Chapter 52

When I tried to walk, I tripped. With every step I took along the trail in the darkness came a branch slap to the face, a tree trunk to the thigh, a boulder to the shin. I caught a thorn from a thick bush that hung over the trail. It tore into my jeans, penetrating the skin on my lower calf. I knew I was cut. Not because I could feel the sting. But because I could feel the blood trickling down the calf muscle, warm and wet, the thick consistency not at all like the cold October rain.

It was a struggle to get anywhere in the dark. Five minutes of walking and stumbling, and I managed to cover no more than thirty or forty feet. Whether or not I was maintaining a straight line was a mystery to me. I might as well have been crawling.

The only way to continue with the blind trek was to drop down onto hands and knees, feel my way along the gravel trail the same way an animal might do it: by touch, by smell, by sound. By using as many senses as possible.

It’s exactly what I did.

From down on all fours I crawled over the smooth rocks and mud-covered gravel toward the sound of water. Not rain water falling from the sky, but stream water running heavily into a pool. I knew the pool from my childhood. It had to be the same one. The more I crawled the louder, more forceful it became. I knew the pool was situated close to the house in the woods. No more than a couple hundred feet separated the pool from the house.

I was closer to Michael than I thought. Just the thought of going to him, helping him, offered me a trace of hope and a trace was better than nothing at all.

I felt suddenly lighter.

I began to move along the earth floor with increased speed while the sound of rushing water became more intense. A sudden burst of energy filled my veins. But when something stung the back of my leg, I dropped down face-first onto the path like a sack of rags and bones.

My God, had I been shot?

The ground zero of pain was located in the back of my right thigh. From there it rippled throughout my body. The pain shot up and down my backbone with surprising efficiency. I might have rolled over onto my back then, bled to death.

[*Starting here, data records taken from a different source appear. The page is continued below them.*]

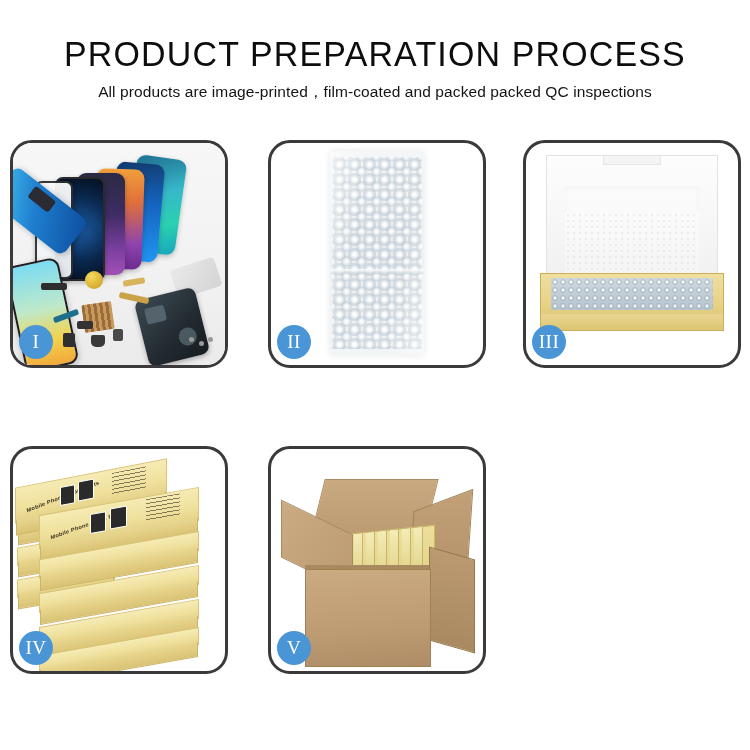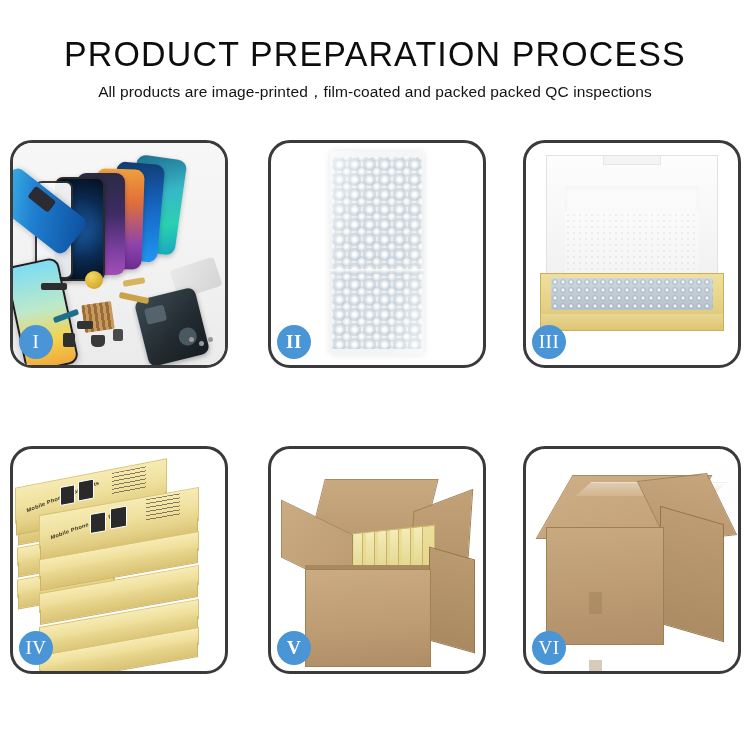--- a/index.html
+++ b/index.html
@@ -61,7 +61,7 @@
     box-sizing: border-box;
   }
   .p-c0 { left: 10px; }
-  .p-c1 { left: 268px; font-weight: bold; }
+  .p-c1 { left: 268px; }
   .p-c2 { left: 523px; border-radius: 22px; }
   .p-r0 { top: 4px; }
   .p-r1 { top: 310px; }

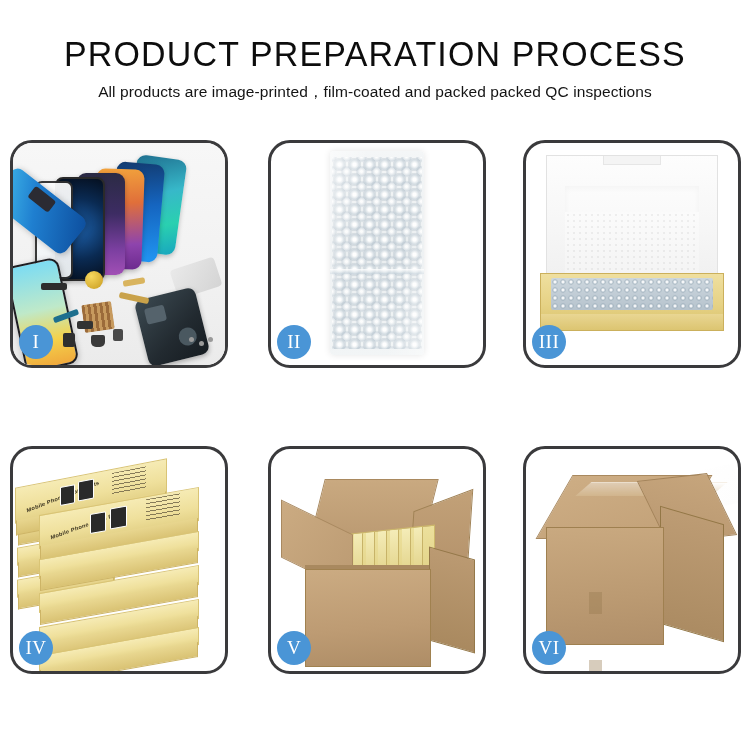--- a/index.html
+++ b/index.html
@@ -510,23 +510,6 @@
     <div class="badge">V</div>
   </div>
 
-  <div class="panel p-r1 p-c2">
-    <div class="stage">
-      <div class="cartonVI">
-        <div class="cvWrap"></div>
-        <div class="cvTop">
-          <div class="cvTape"></div>
-        </div>
-        <div class="cvTop2"></div>
-        <div class="cvSide"></div>
-        <div class="cvFront">
-          <div class="cvMark1"></div>
-          <div class="cvMark2"></div>
-        </div>
-      </div>
-    </div>
-    <div class="badge">VI</div>
-  </div>
 
 </div>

But I attempted to move my feet, then my legs. Until I pulled myself up from off the wet ground. I leaned up straight, felt the welt growing behind my thigh. Because the wound was out of vision, I had no way of knowing if a bullet had actually lodged there or merely grazed the skin.

My gut reaction was a graze. Otherwise, I wouldn’t be able to move my leg.

Then, coming through the leaves, the quick whoosh of bullets flying overhead, slapping the foliage. Some of the rounds that pinged against the stones blew up red-yellow sparks. I dropped down hard onto my belly. My body ached while the bullets came at me fast, but missing all the time as though Whalen intended for them to miss. And I was sure he did.

Whalen had lived in these woods, hunted them for food. He knew what he was doing. The silent rounds fell short, most embedding themselves into the ground only inches from my face. Water and mud splashed into my eyes, ears, nose and mouth. The rapid fire rounds burst through the trees, but not a hint of gunfire or a muzzle flash as though Whalen were using a silencer. The scene was like something out of Michael’s manuscripts-guns, bullets, silencers. But then I was no stranger to firearms. My dad had been a trooper, a hunter, a shooter, a gun collector. I’d lived with guns for my entire childhood.

From down on the ground I reached around to my thigh, touching the spot of impact. The thick welt had already formed. There was a small tear in the jeans above it. I felt the sting of my touch. Bringing my fingertips back to my face, I raised them to my lips. I tasted the fresh blood.

The rounds kept coming at me fast, furious and accurately inaccurate. If this weren’t like a surreal dream, I would have been too petrified to move. But none of this was real to me. It was all a bizarre dream that only bordered on the realistic. At least, if I wanted to live, if I wanted Michael to live, that’s what I had to believe.

I had to do something. I could either lie there and waste precious time, worry over the pain, worry that I would never wake up from the nightmare, or I could make a move, get myself further downhill, out of range, and closer to the house in the woods. Closer to Michael.

A scream pierced the darkness-a yelp coming from behind me along the high ground. The yelp shattered my senses; cut through flesh and bone.

Whalen releasing thirty years of pent up desire?

I made a silent three count. Breathing deep, I pushed myself up and onto my feet and bolted off through the brush like an angry field cat.